Mortgage Restitution Case Heads to High Court

     WASHINGTON (CN) – The Supreme Court agreed Monday to determine how a mortgage fraudster must repay the lender and insurer he cheated.
     Benjamin Robers had been ordered to make the $218,900 in restitution and serve three years’ probation after pleading guilty to a wire fraud conspiracy count.
     Federal prosecutors in Wisconsin had found that Robers acted as a straw buyer in a mortgage scheme by inflating his income on mortgage documents he signed.
     “The scheme involved more than fifteen houses in a small geographical area in Walworth County, Wisconsin,” Judge Daniel Manion wrote for a three-judge panel of the 7th Circuit last year. “Robers served as a straw purchaser for only two houses – one on Grant Street in Lake Geneva and the other on Inlet Shores in Delavan. … For his role in the scheme, Robers received a mere pittance – about $500 for each loan.”
     Robers had claimed that he would live in the mortgaged properties as his primary residence and make loan payments, but the loans went into default and the property into foreclosure, the panel found.
     Under the Mandatory Victims Restitution Act of 1996, Robers had been ordered to make restitution to the victims of the scheme – in this case, a mortgage company and a mortgage insurance company that paid a claim on one of the defaulted loans.
     Robers had tried to reduce the amount owed by calculating “the offset value based on the fair market value the real estate collateral had on the date the victim lenders obtained title to the houses following foreclosure because that is the “date the property is returned,” the court noted.
     The government meanwhile pushed to determine the value “based on the eventual cash proceeds recouped following the sale of the collateral real estate.”
     In siding with the government’s approach, the appellate panel noted that the circuits are split on the issue.

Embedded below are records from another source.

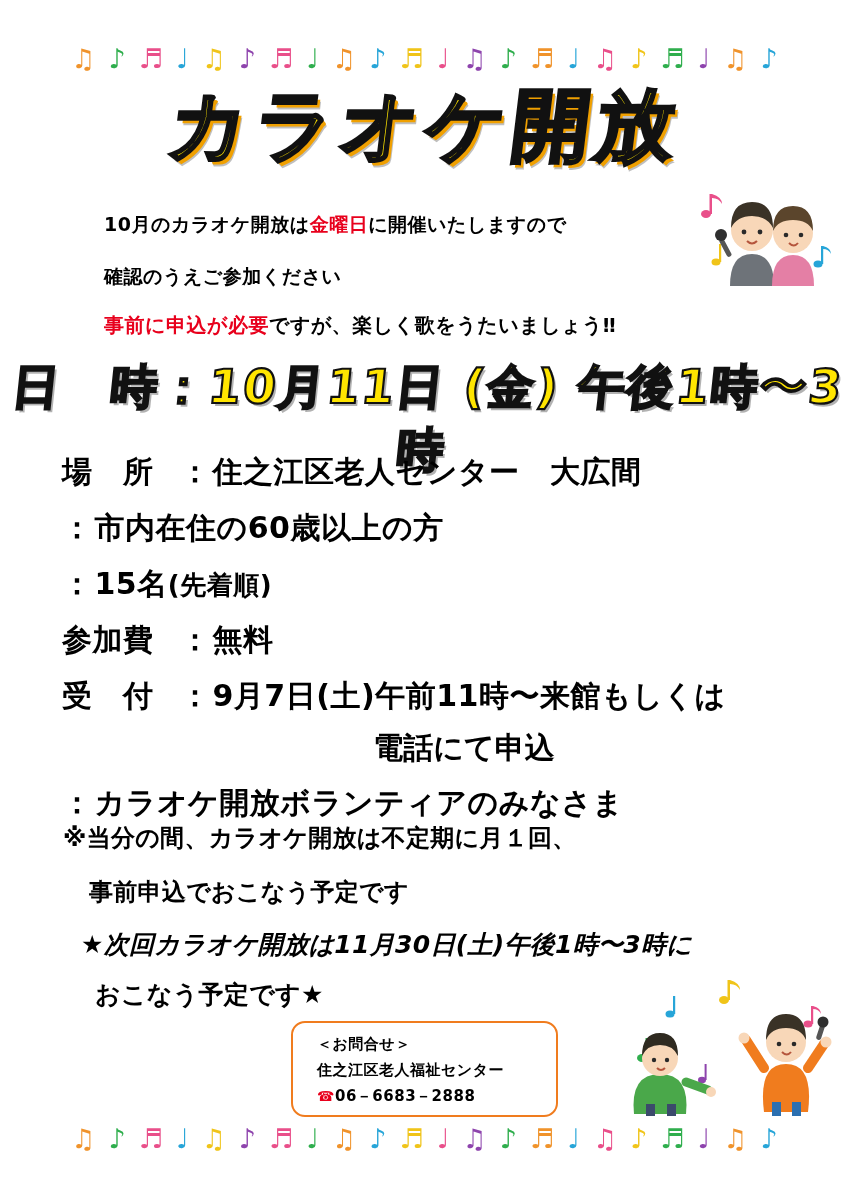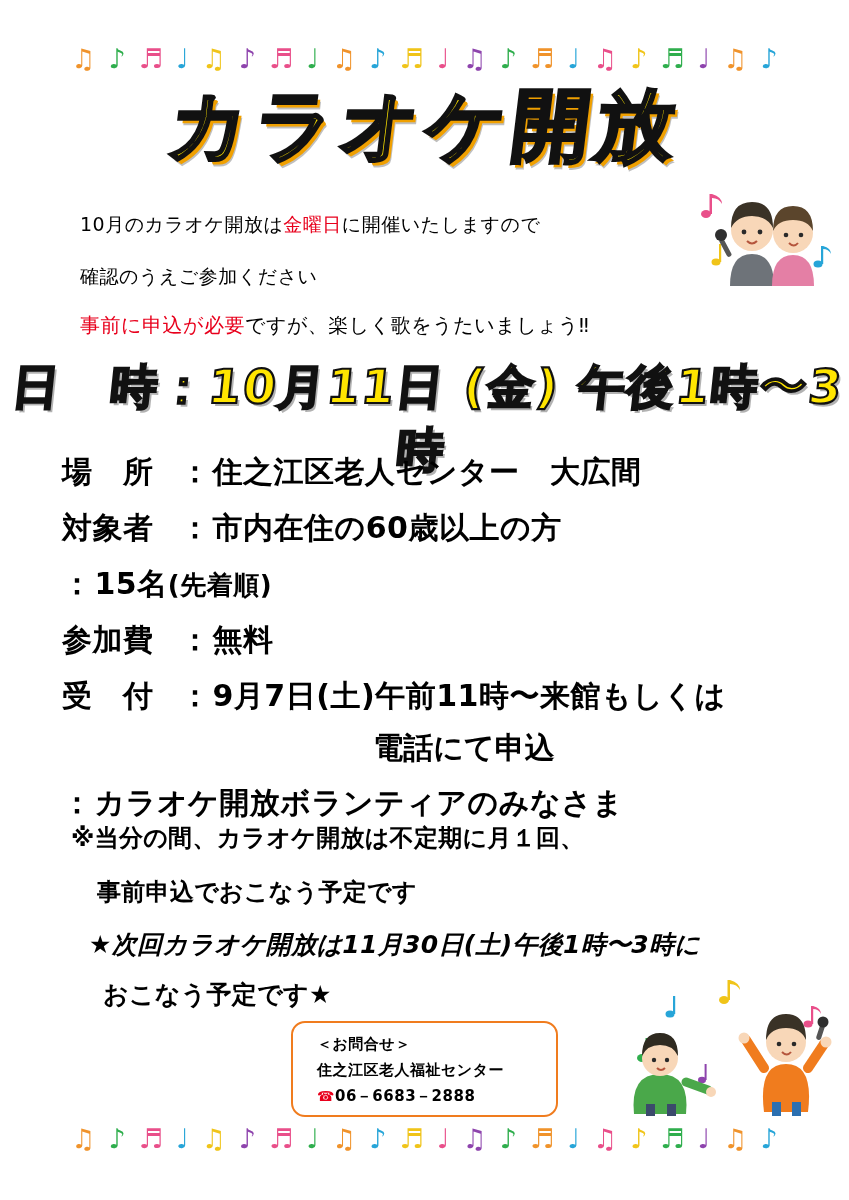"10月のカラオケ開放は金曜日に開催いたしますので" .intro { font-weight: normal -> bold; left: 80px -> 104px }
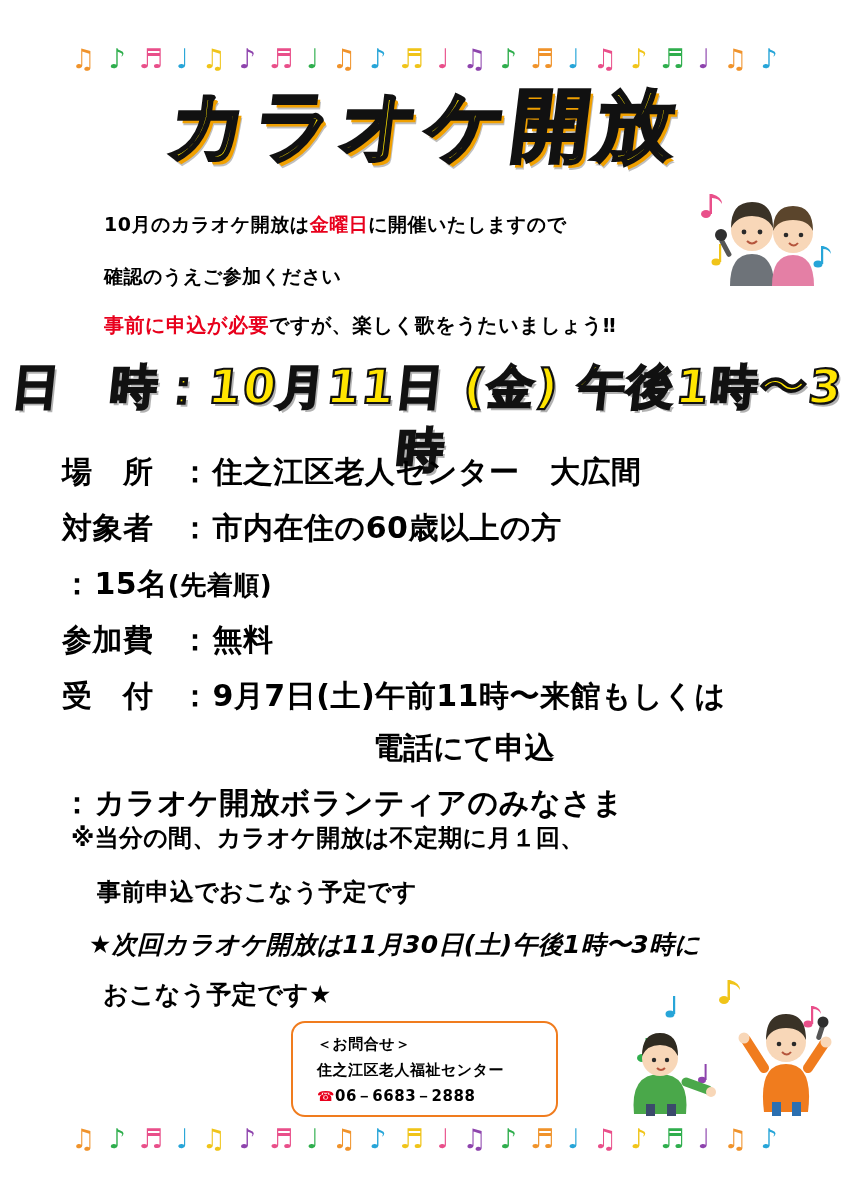"対象者" span.dlabel { html: <span>対象者</span> -> none }
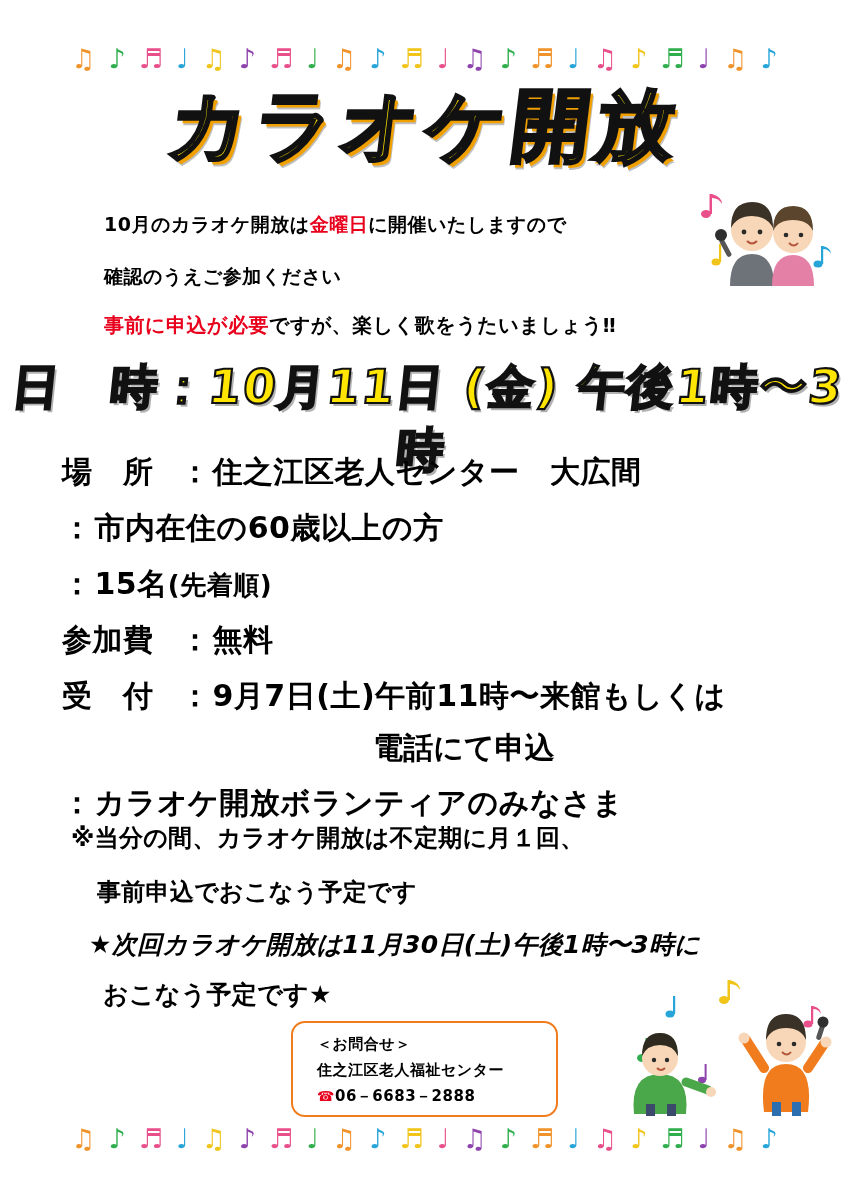"※当分の間、カラオケ開放は不定期に月１回、" .note-block { left: 71px -> 63px }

     “The Second, Fifth and Ninth Circuits have held that in a mortgage fraud case, the offset value should be based on the fair market value of the real estate collateral at the time the victims obtain title to the houses,” Manion wrote. “Conversely, the Third, Eighth, and Tenth Circuits (and a dissent from the Ninth Circuit) have concluded that it is proper to determine the offset value based on the eventual amount recouped by the victim following sale of the collateral real estate.”
     In siding with the latter trio, Manion noted that “the property originally stolen was cash.”
     “Some amount of cash is the only way part of the property can be returned,” he added. “In the mortgage fraud case we have before us, the property stolen is cash – not the real estate which serves as collateral. Accordingly, the property stolen is only returned upon the resale of the collateral real estate and it is at that point that the offset value should be determined by the part of the cash recouped at the foreclosure sale.”
     Later, the ruling states: “In a stagnant, declining market, house values will decrease and this reduction in value of the real estate is a risk that falls on Robers, the one who defrauded the victims. The loss in value of the real estate and the various line-item expenses incurred by the victims while attempting to convert the collateral back to cash are directly caused by Robers’s fraud and constitute recoverable damages to his property.”
     The court also struck attorneys’ fees.
     In granting Robers certiorari Monday, the Supreme Court followed its custom of not giving any comment. It did grant the petitioner leave to proceed in forma pauperis.